[GH-ISSUE #997] Chromium Headless is Detected by Cloudflare (Error 1010) even with Custom User Agent #2133

Open
opened 2026-03-01 17:56:45 +03:00 by kerem · 5 comments
Owner

Originally created by @Morpheus0x on GitHub (Jul 12, 2022).
Original GitHub issue: https://github.com/ArchiveBox/ArchiveBox/issues/997

Describe the bug

Unable to make snapshot of a website using Cloudflare.
Error 1010: The owner of this website has banned your access based on your browser's
signature.
This occurs even with a custom user agent: "Mozilla/5.0 (Windows NT 10.0; Win64; x64) AppleWebKit/537.36
(KHTML, like Gecko) Chrome/102.0.5005.115 Safari/537.36"
Also, I have set the following chromium option: --disable-blink-features=AutomationControlled but the browser is still detected by Cloudflare. I even set CHROME_HEADLESS to False, but it still doesn't work.

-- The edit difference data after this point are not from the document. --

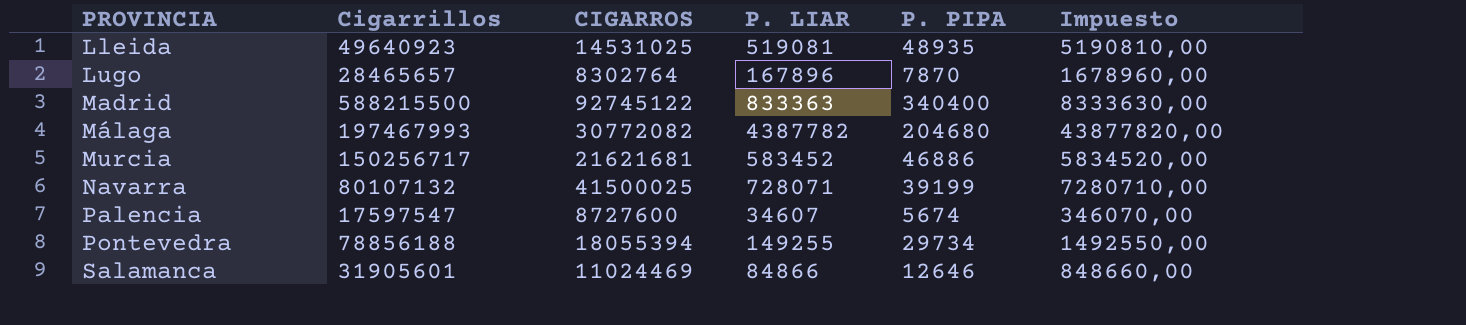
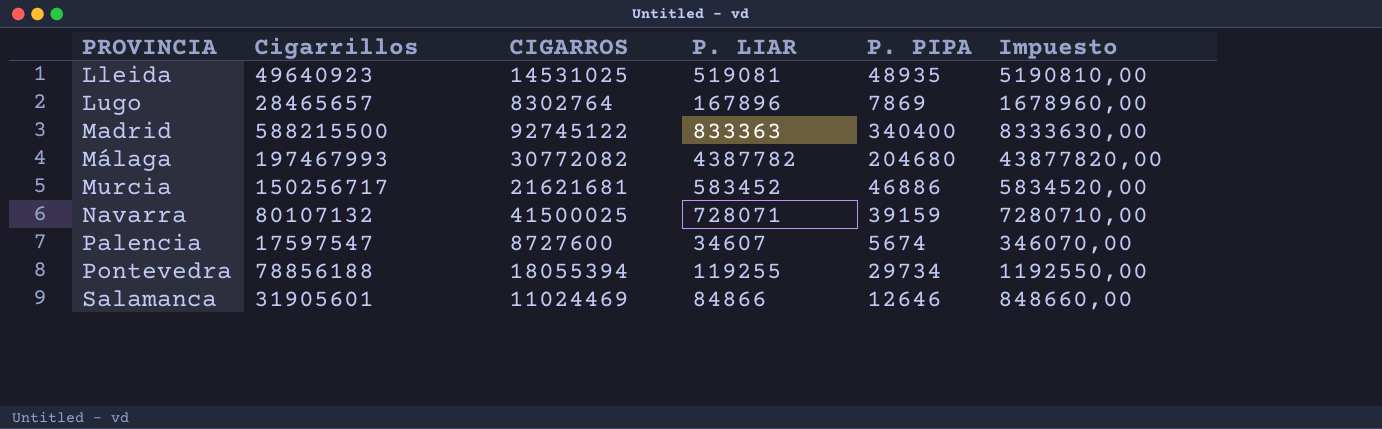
Lugo | P. PIPA: 7870 -> 7869
Navarra | P. PIPA: 39199 -> 39159
Pontevedra | P. LIAR: 149255 -> 119255
Pontevedra | Impuesto: 1492550,00 -> 1192550,00

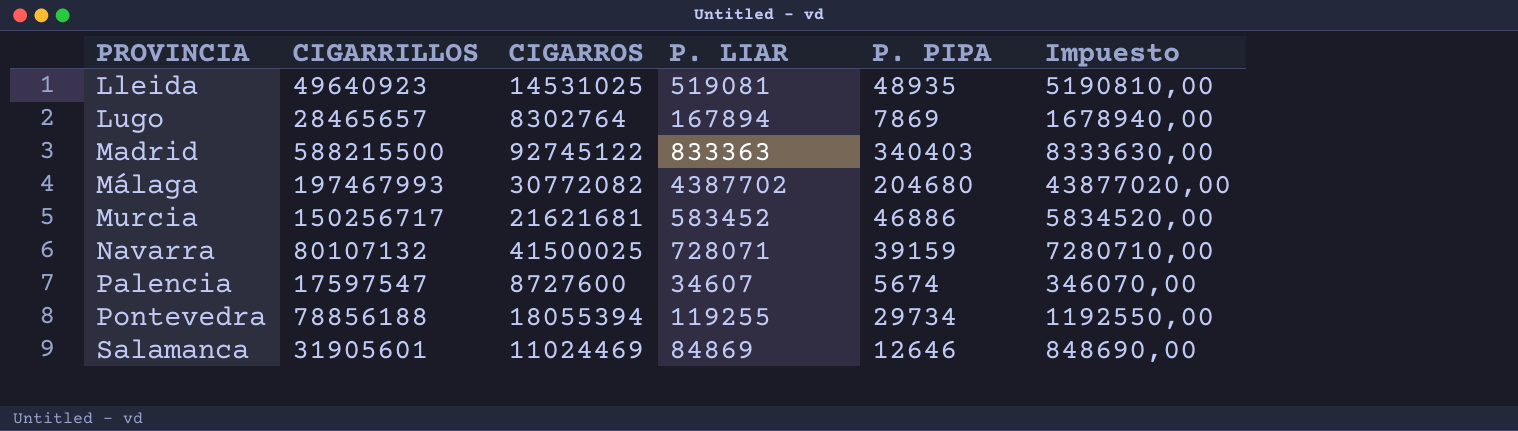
column name: Cigarrillos -> CIGARRILLOS
Lugo | P. LIAR: 167896 -> 167894
Lugo | Impuesto: 1678960,00 -> 1678940,00
Madrid | P. PIPA: 340400 -> 340403
Málaga | P. LIAR: 4387782 -> 4387702
Málaga | Impuesto: 43877820,00 -> 43877020,00
Salamanca | P. LIAR: 84866 -> 84869
Salamanca | Impuesto: 848660,00 -> 848690,00

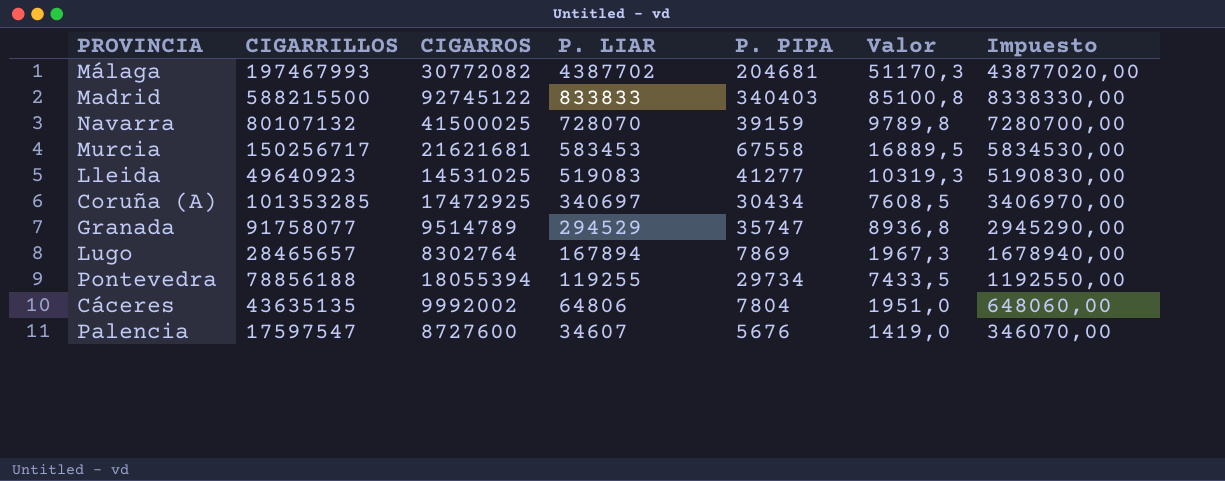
row order: PROVINCIA ascending -> P. LIAR descending
column Valor | formula: none -> [P. PIPA] * 0,25
row Salamanca: 31905601 | 11024469 | 84869 | 12646 | 848690,00 -> none
Málaga | P. PIPA: 204680 -> 204681
Madrid | P. LIAR: 833363 -> 833833
Madrid | Impuesto: 8333630,00 -> 8338330,00
Navarra | P. LIAR: 728071 -> 728070
Navarra | Impuesto: 7280710,00 -> 7280700,00
Murcia | P. LIAR: 583452 -> 583453
Murcia | P. PIPA: 46886 -> 67558
Murcia | Impuesto: 5834520,00 -> 5834530,00
Lleida | P. LIAR: 519081 -> 519083
Lleida | P. PIPA: 48935 -> 41277
Lleida | Impuesto: 5190810,00 -> 5190830,00
row Coruña (A): none -> 101353285 | 17472925 | 340697 | 30434 | 7608,5 | 3406970,00
row Granada: none -> 91758077 | 9514789 | 294529 | 35747 | 8936,8 | 2945290,00
row Cáceres: none -> 43635135 | 9992002 | 64806 | 7804 | 1951,0 | 648060,00
Palencia | P. PIPA: 5674 -> 5676

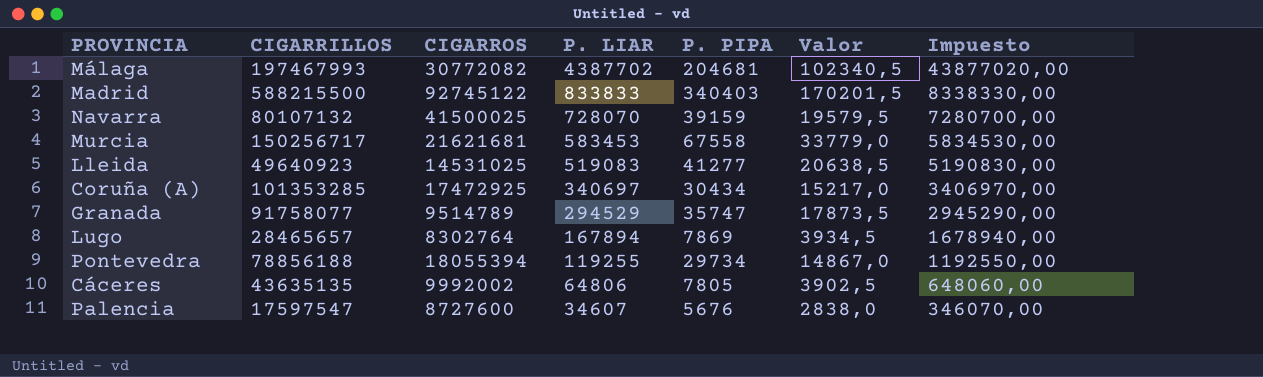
column Valor | formula: [P. PIPA] * 0,25 -> [P. PIPA] * 0,5
Cáceres | P. PIPA: 7804 -> 7805

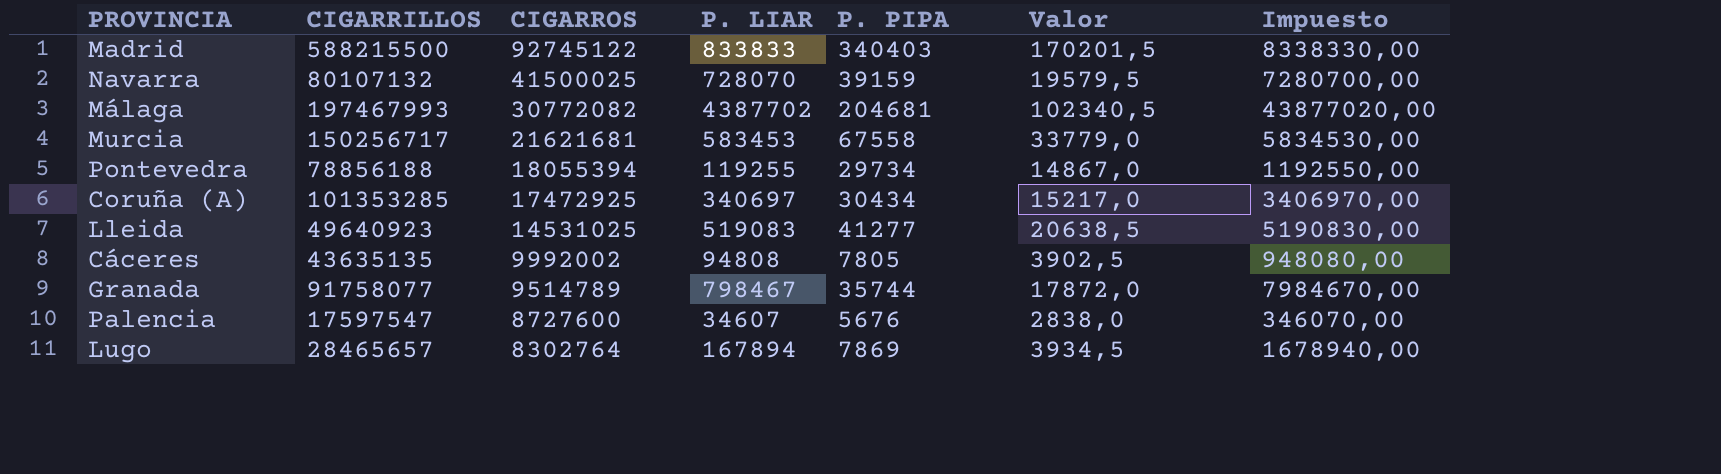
row order: P. LIAR descending -> CIGARROS descending
Cáceres | P. LIAR: 64806 -> 94808
Cáceres | Impuesto: 648060,00 -> 948080,00
Granada | P. LIAR: 294529 -> 798467
Granada | P. PIPA: 35747 -> 35744
Granada | Valor: 17873,5 -> 17872,0
Granada | Impuesto: 2945290,00 -> 7984670,00

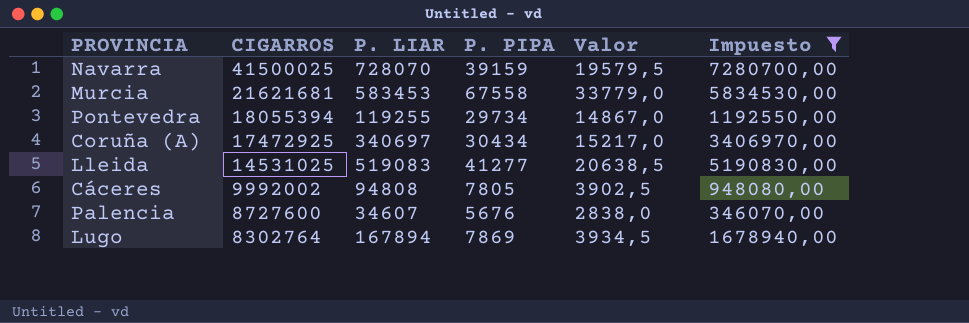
filter: none -> Impuesto <= 7280700,00
column CIGARRILLOS | position: 2 -> none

Searching for a way to make Chrome Headless not be detected, I found several promising sites:
https://blog.m157q.tw/posts/2020/09/11/bypass-cloudflare-detection-while-using-selenium-with-chromedriver/
https://intoli.com/blog/making-chrome-headless-undetectable/
https://github.com/ultrafunkamsterdam/undetected-chromedriver
https://stackoverflow.com/questions/65760004/making-chrome-headless-undetectable-in-python
https://stackoverflow.com/questions/65994908/selenium-cant-open-a-second-page/65998533#65998533

Most of these require webdriver, selenium or something similar. As far as I can tell, ArchiveBox only uses the chromium executable without any scraper wrapper. For that, the best option I found would be to inject JavaScript into every scraped website, like explained here. This uses mitmproxy which isn't an ideal option.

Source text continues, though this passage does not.